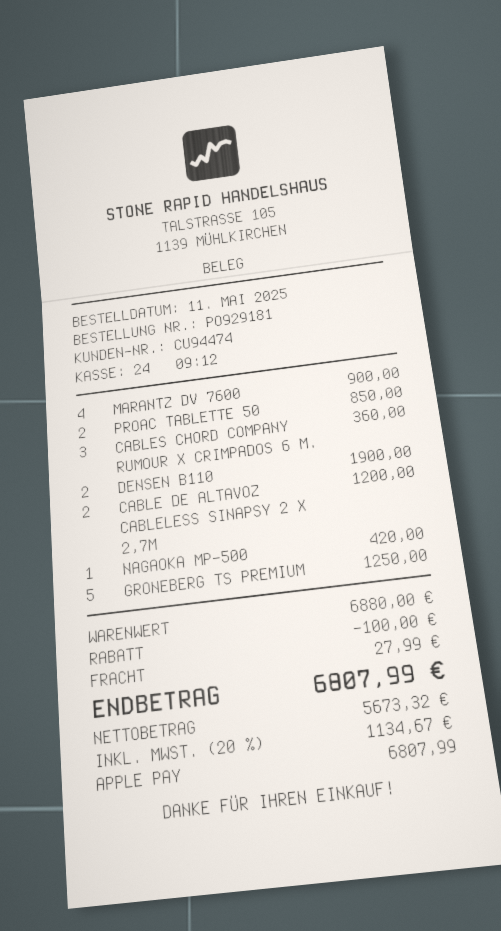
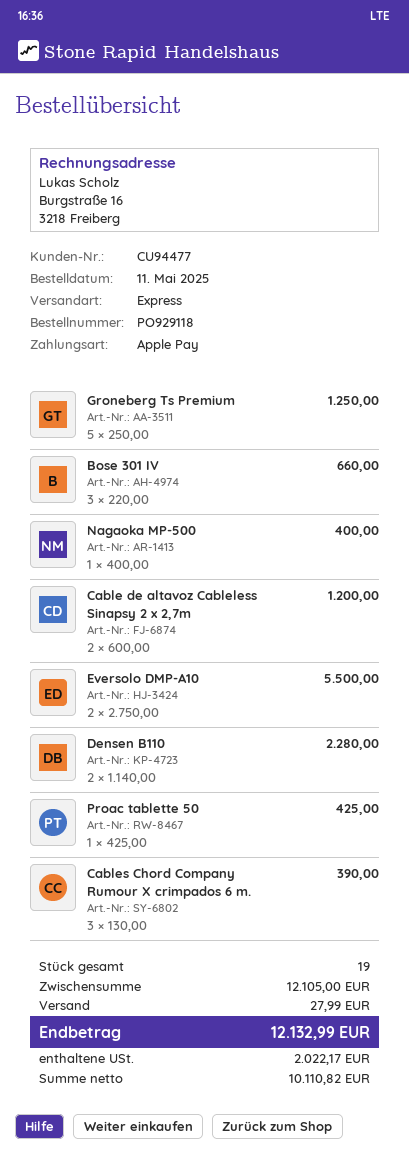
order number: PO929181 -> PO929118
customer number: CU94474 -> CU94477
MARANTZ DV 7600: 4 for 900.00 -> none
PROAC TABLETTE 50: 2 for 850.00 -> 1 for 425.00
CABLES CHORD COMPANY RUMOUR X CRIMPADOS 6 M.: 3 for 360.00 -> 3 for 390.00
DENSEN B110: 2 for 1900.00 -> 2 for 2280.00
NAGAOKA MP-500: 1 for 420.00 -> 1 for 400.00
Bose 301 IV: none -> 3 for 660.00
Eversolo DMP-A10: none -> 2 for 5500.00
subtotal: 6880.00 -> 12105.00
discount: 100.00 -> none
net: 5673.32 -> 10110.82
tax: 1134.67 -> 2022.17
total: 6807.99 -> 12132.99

⁂

● **EXERCISE BRIEF**
Only the lines from the one containing "Eversolo DMP-A10: none -> 2 for 5500.00" through the last line of the records should appear, each written out exactly.

● **TASK SOLUTION**
Eversolo DMP-A10: none -> 2 for 5500.00
subtotal: 6880.00 -> 12105.00
discount: 100.00 -> none
net: 5673.32 -> 10110.82
tax: 1134.67 -> 2022.17
total: 6807.99 -> 12132.99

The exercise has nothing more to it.